4.1 Dispute Regarding KEK’s Corporate Tax Liability

Problem: The Kosovo Tax Administration (TAK) is forcing KEK to recognize and pay taxes on non-

existing revenues from the sales of electricity to minority customers, insolvent companies, and warned

and disconnected customers who have not been paying their debt, despite all measures taken by KEK.
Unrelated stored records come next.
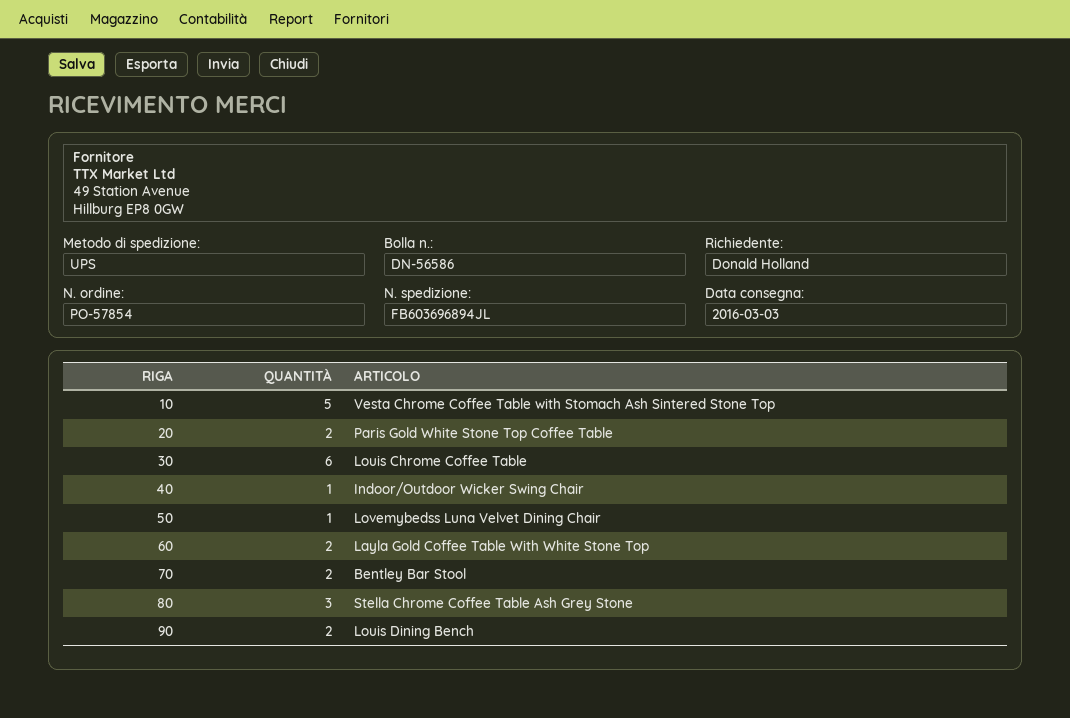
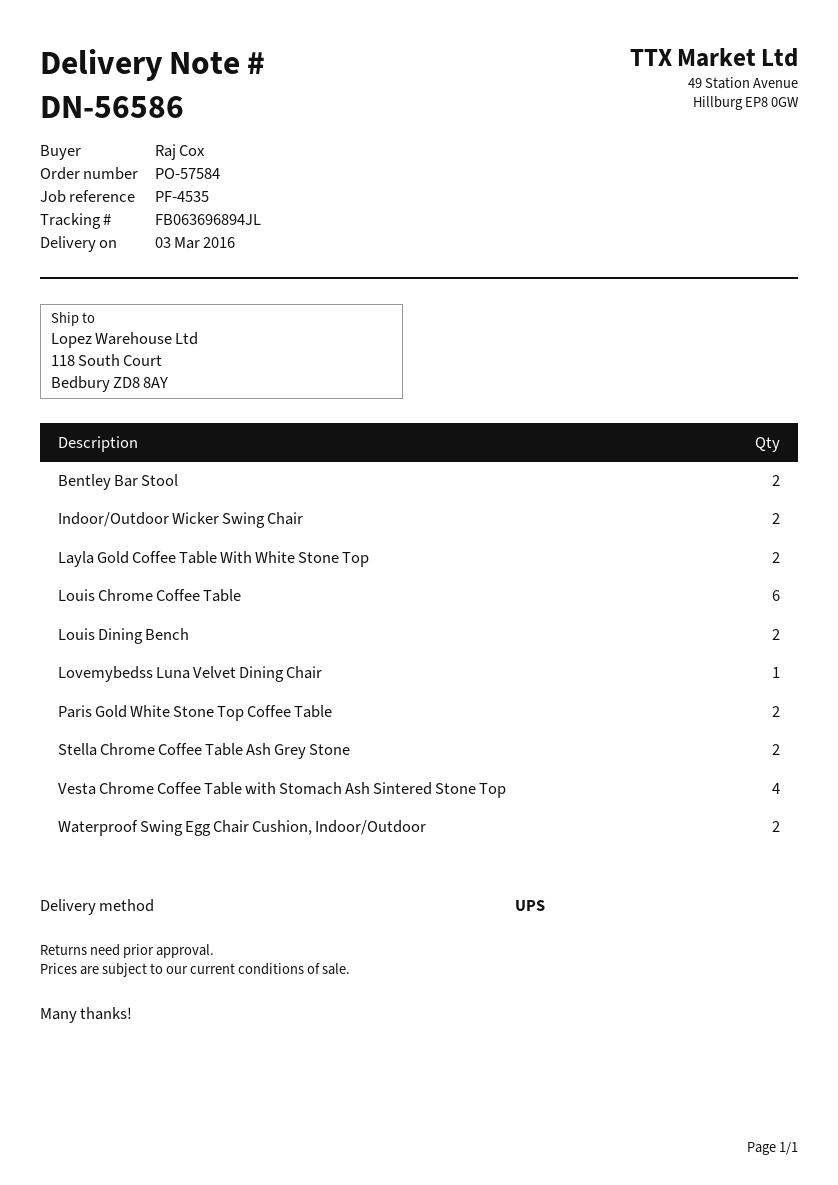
order number: PO-57854 -> PO-57584
ordered by: Donald Holland -> Raj Cox
tracking number: FB603696894JL -> FB063696894JL
Vesta Chrome Coffee Table with Stomach Ash Sintered Stone Top: 5 -> 4
Indoor/Outdoor Wicker Swing Chair: 1 -> 2
Stella Chrome Coffee Table Ash Grey Stone: 3 -> 2
Waterproof Swing Egg Chair Cushion, Indoor/Outdoor: none -> 2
TAK failed to recognize the “bad debt” recorded in the books of KEK and confirmed by the external

auditors Grant Thornton and Deloitte & Touche during the audits of KEK financial statements for

2005, 2006, 2007 and 2008.

As a result, after adjustments that the tax auditors made to KEK financial results, KEK appeared to

owe TAK large amounts of corporate profit tax. This tax was further increased with penalties and

charges for KEK’s failure to declare it in due time. KEK filed an appeal of this matter with the TAK

Appeals Division on 12 January 2010. On 30 April the Appeals Division issued a ruling that

recognized the existence of “bad debt,” but limited the amount only to the debt of customers taken to

court and refused to include amounts owed by households that have been warned and disconnected

for non-payment and uncollectible amounts from minorities. PA has concluded that this ruling of

TAK Appeals Division is not consistent with the current law and does not accurately reflect the

situation in Kosovo. KEK filed a second appeal on 7 June with the Independent Appeals Board

against the findings for 2005 and 2006.

Due to the fact that there is as yet no written ruling interpreting the requirements of the law on

corporate tax, it is subject to misinterpretation. At the same time the procedure for recognizing bad

debt for the purposes of value added tax (VAT) was clearly defined in a ruling by the Minister of

Economy and Finance, which was approved by the Government of Kosovo on 8 April 2009

(Decision No. 02/60) and KEK has been using it for more than a year.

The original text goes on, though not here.